(Data items)
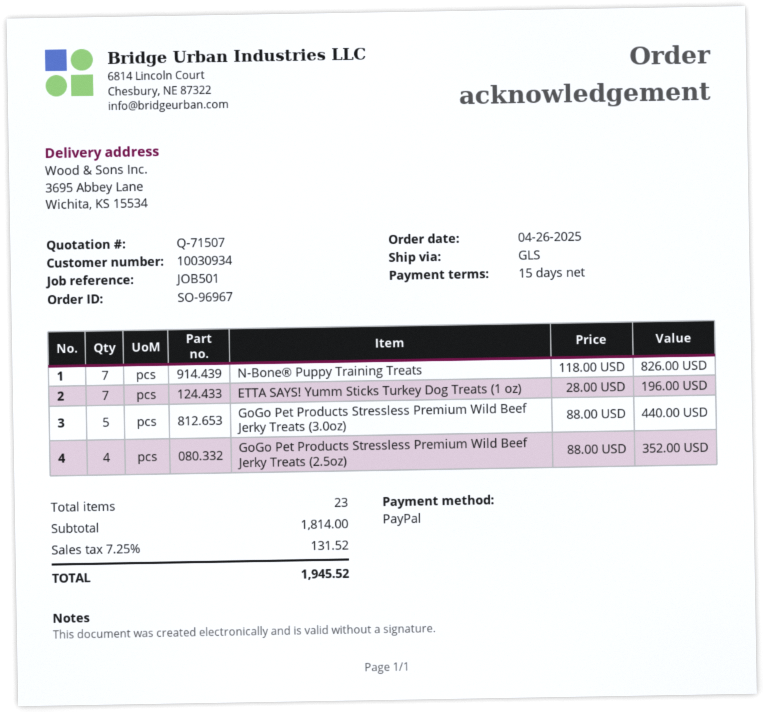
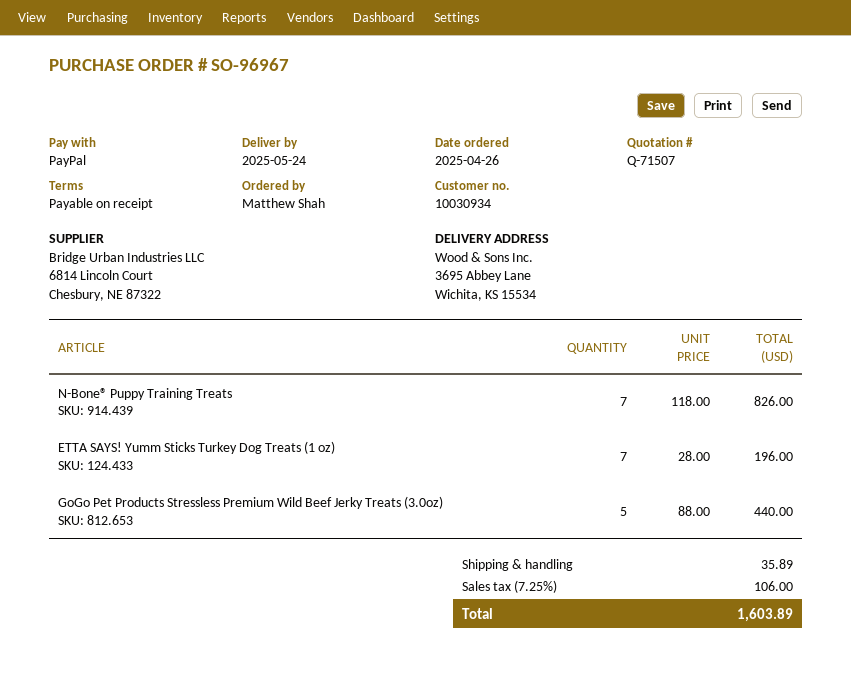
payment terms: 15 days -> on receipt
GoGo Pet Products Stressless Premium Wild Beef Jerky Treats (2.5oz): 4 x 88.00 = 352.00 -> none
shipping: none -> 35.89
tax: 7.25% = 131.52 -> 7.25% = 106.00
total: 1945.52 -> 1603.89

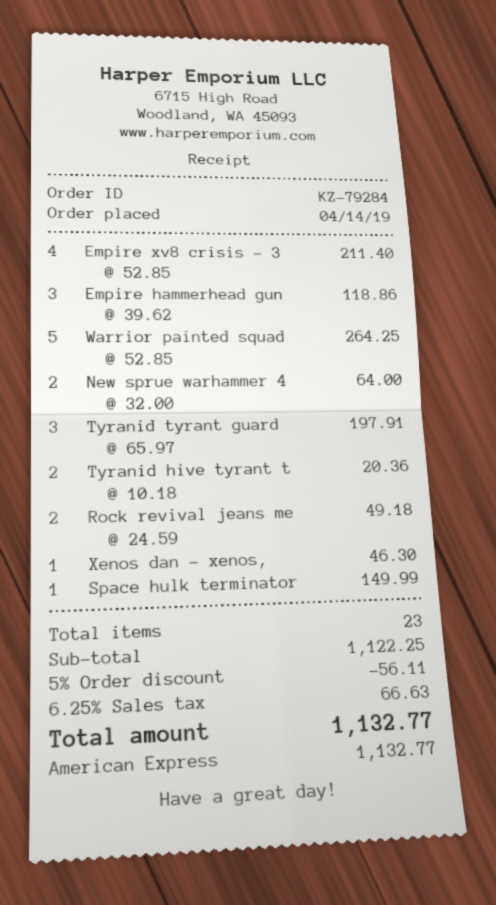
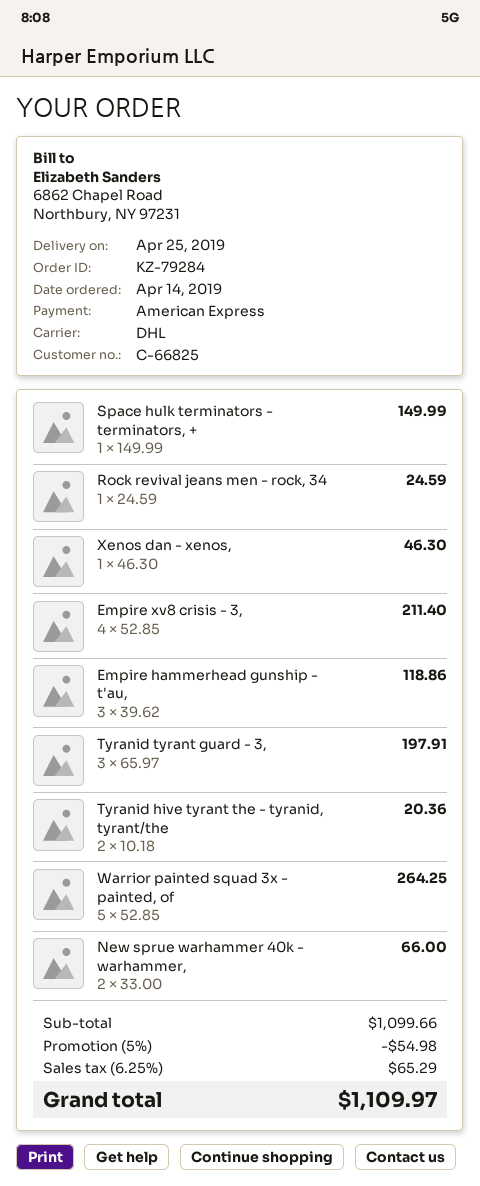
New sprue warhammer 4: 2 x 32.00 = 64.00 -> 2 x 33.00 = 66.00
Rock revival jeans me: 2 x 24.59 = 49.18 -> 1 x 24.59 = 24.59
subtotal: 1122.25 -> 1099.66
discount: 5% = 56.11 -> 5% = 54.98
tax: 6.25% = 66.63 -> 6.25% = 65.29
total: 1132.77 -> 1109.97

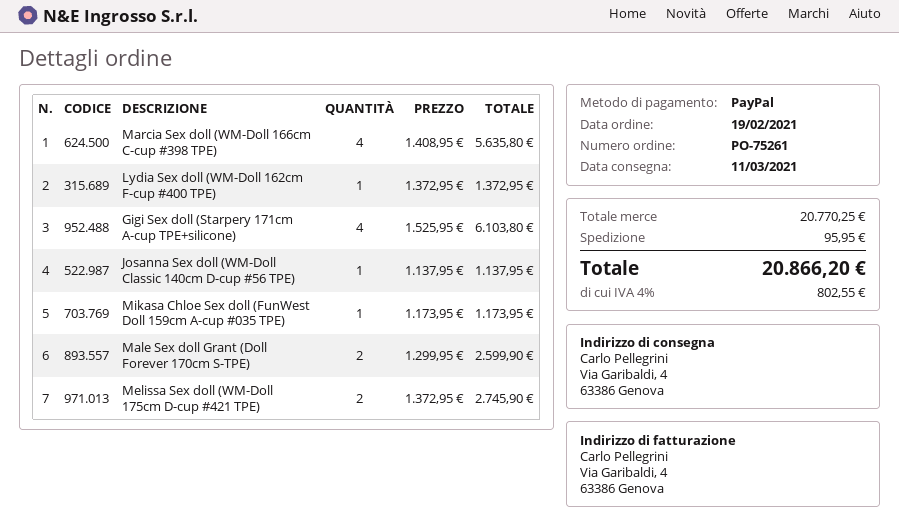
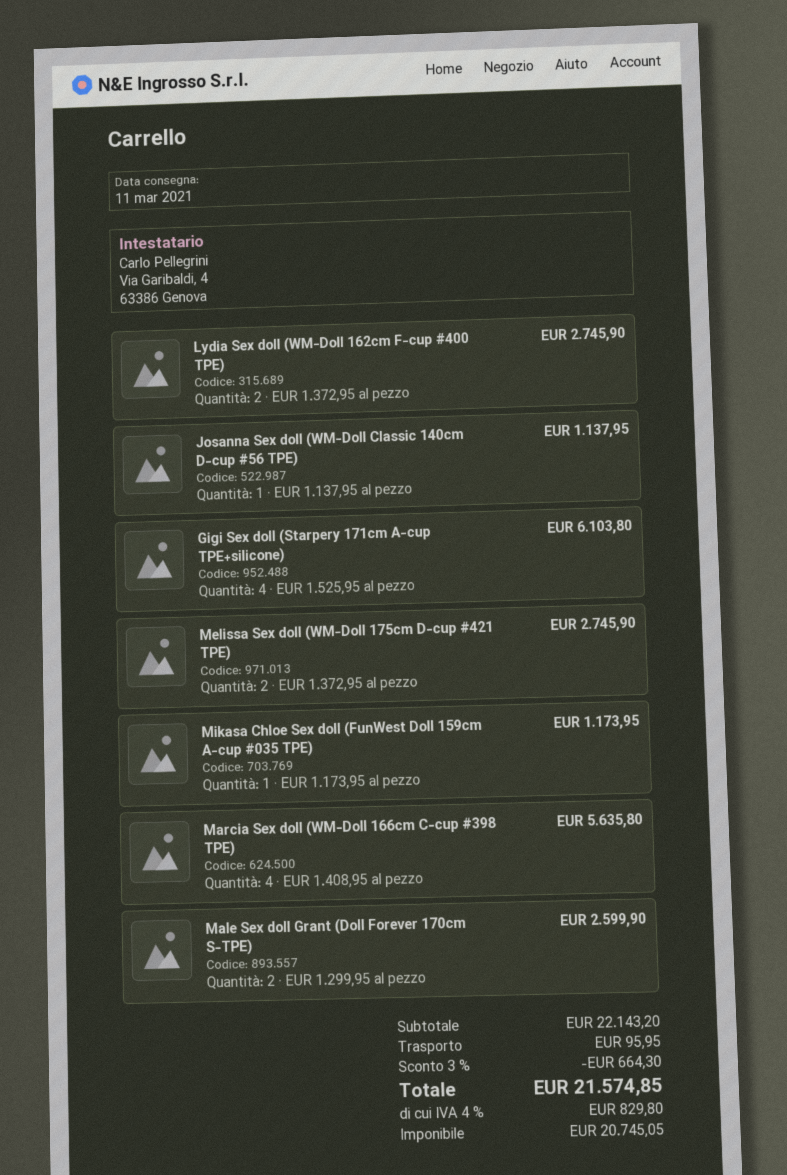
Lydia Sex doll (WM-Doll 162cm F-cup #400 TPE): 1 x 1372.95 = 1372.95 -> 2 x 1372.95 = 2745.90
subtotal: 20770.25 -> 22143.20
discount: none -> 3% = 664.30
tax: 4% = 802.55 -> 4% = 829.80
total: 20866.20 -> 21574.85

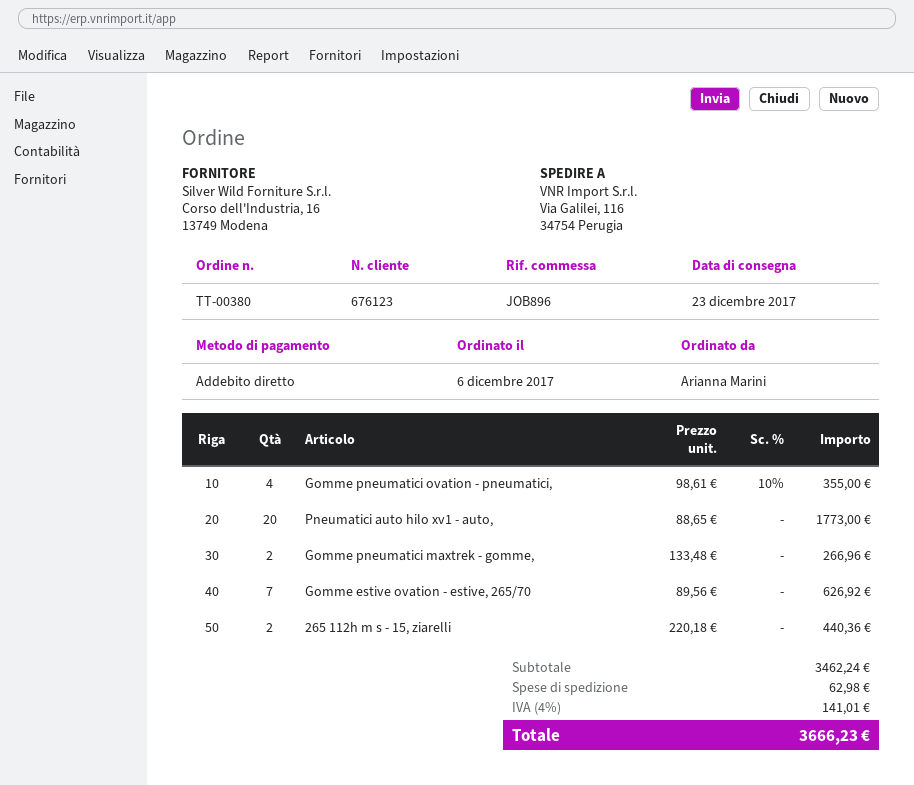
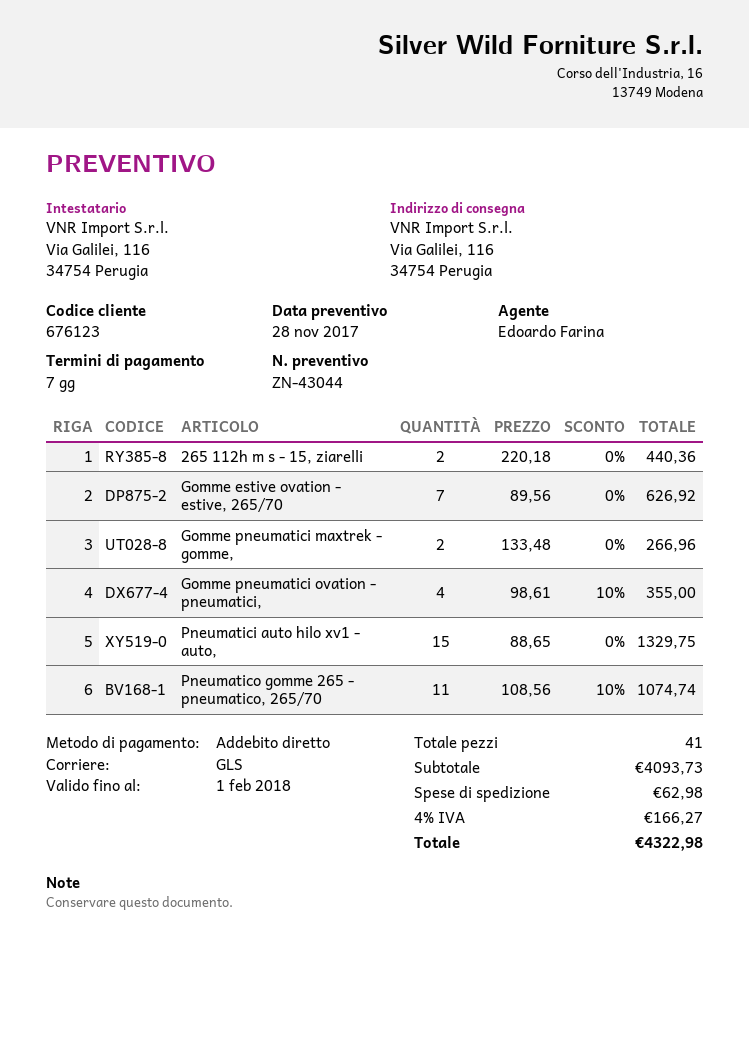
Pneumatici auto hilo xv1 - auto,: 20 x 88.65 = 1773.00 -> 15 x 88.65 = 1329.75
Pneumatico gomme 265 - pneumatico, 265/70: none -> 11 x 108.56 - 10% = 1074.74
subtotal: 3462.24 -> 4093.73
tax: 4% = 141.01 -> 4% = 166.27
total: 3666.23 -> 4322.98

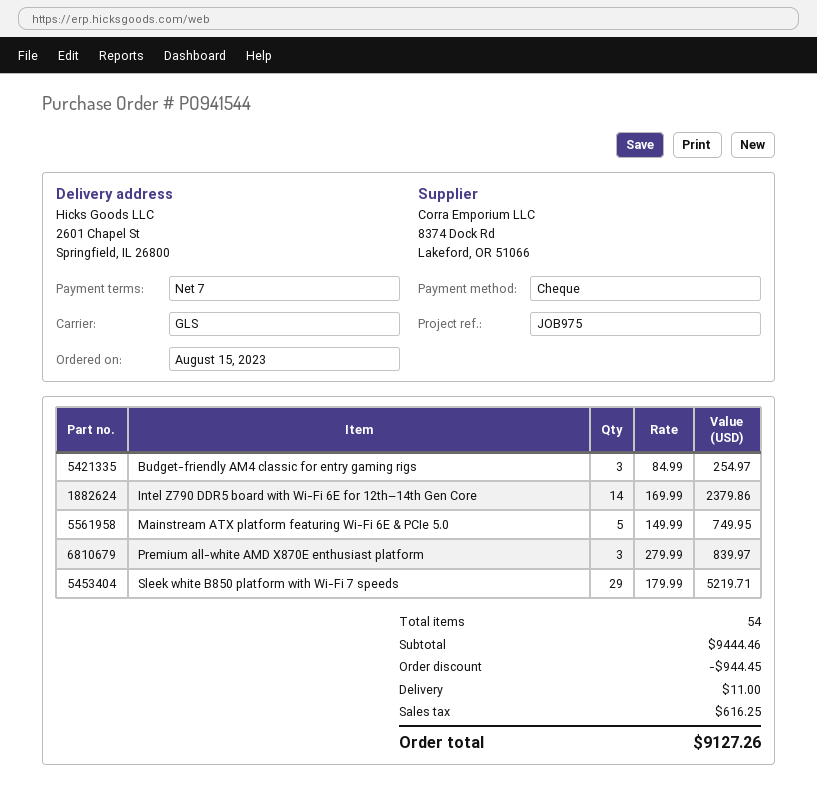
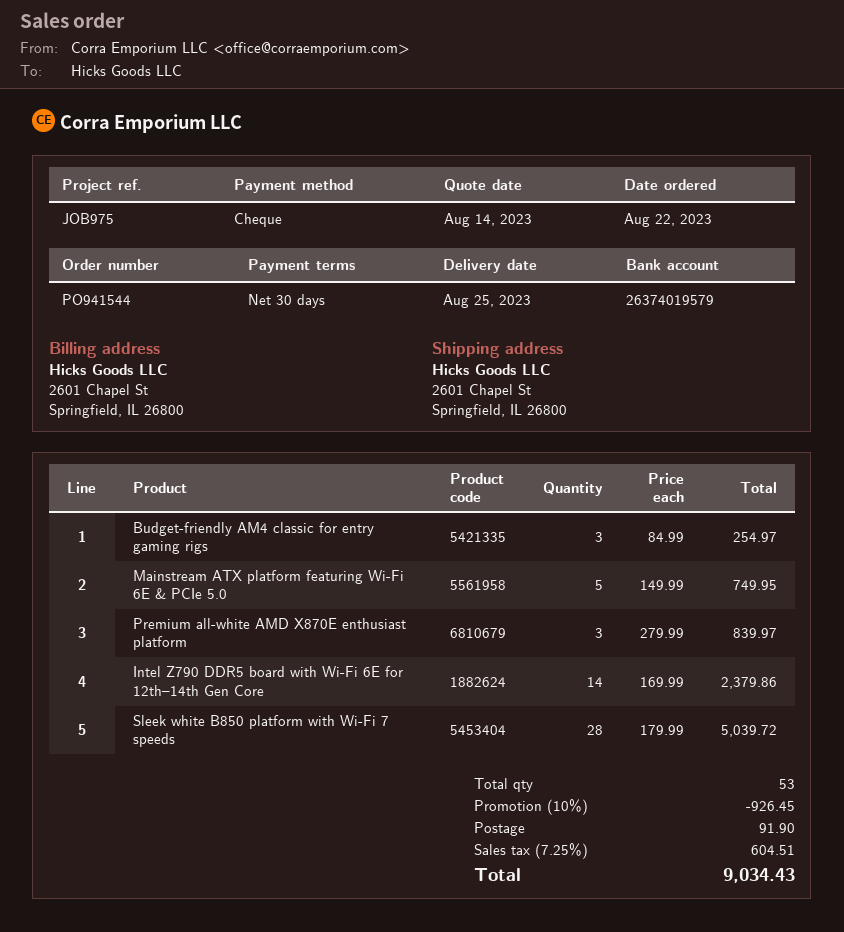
order date: 2023-08-15 -> 2023-08-22
payment terms: 7 days -> 30 days
Sleek white B850 platform with Wi-Fi 7 speeds: 29 x 179.99 = 5219.71 -> 28 x 179.99 = 5039.72
total quantity: 54 -> 53
discount: 944.45 -> 926.45
shipping: 11.00 -> 91.90
tax: 616.25 -> 604.51
total: 9127.26 -> 9034.43

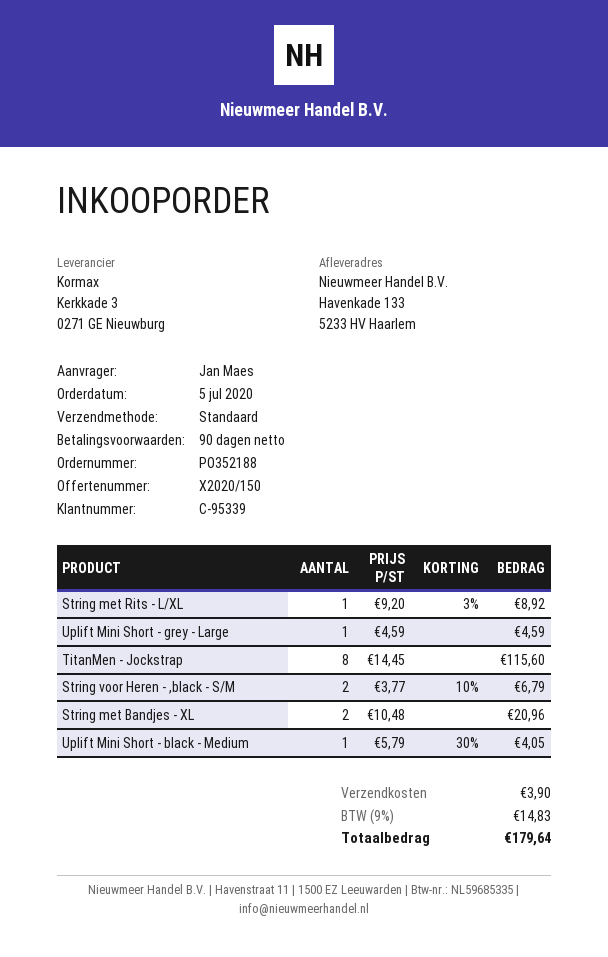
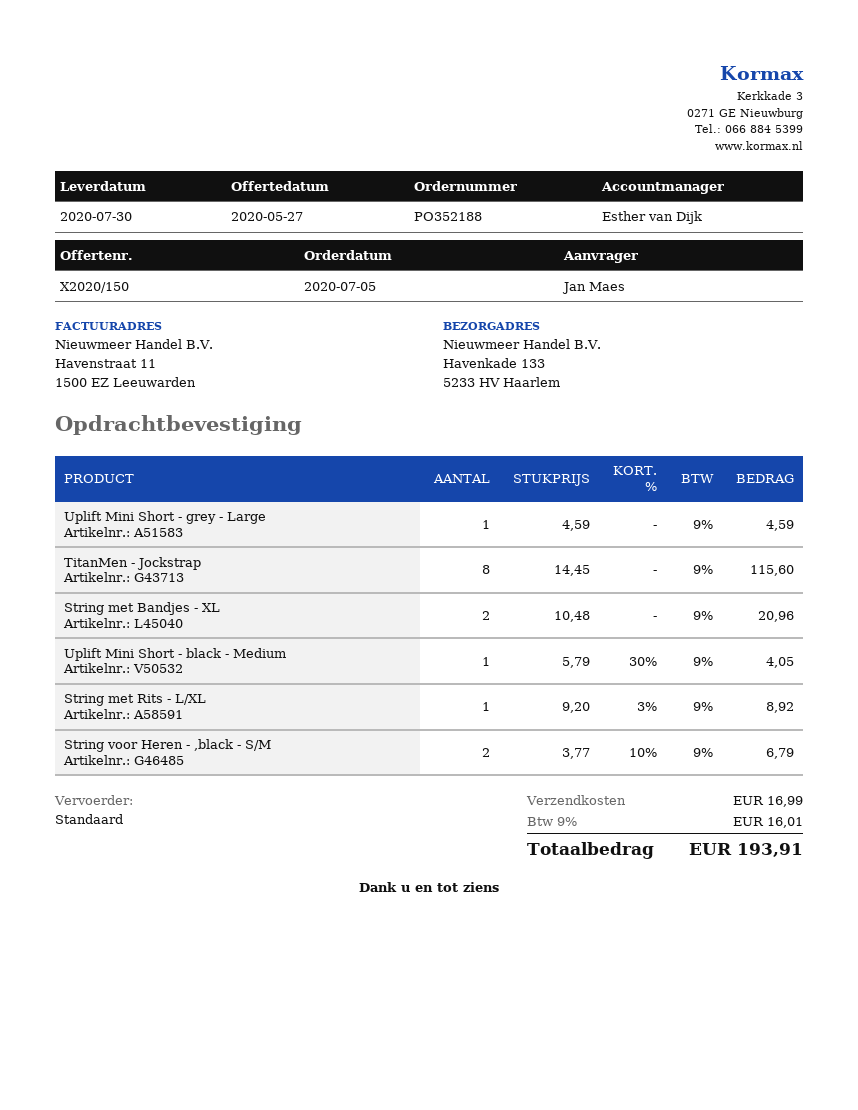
shipping: 3.90 -> 16.99
tax: 9% = 14.83 -> 9% = 16.01
total: 179.64 -> 193.91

[EXERCISE DIRECTIONS]:
The expected answer is each line of the records above that includes the string "payment".

[TASK SOLUTION]:
payment terms: 15 days -> on receipt
payment terms: 7 days -> 30 days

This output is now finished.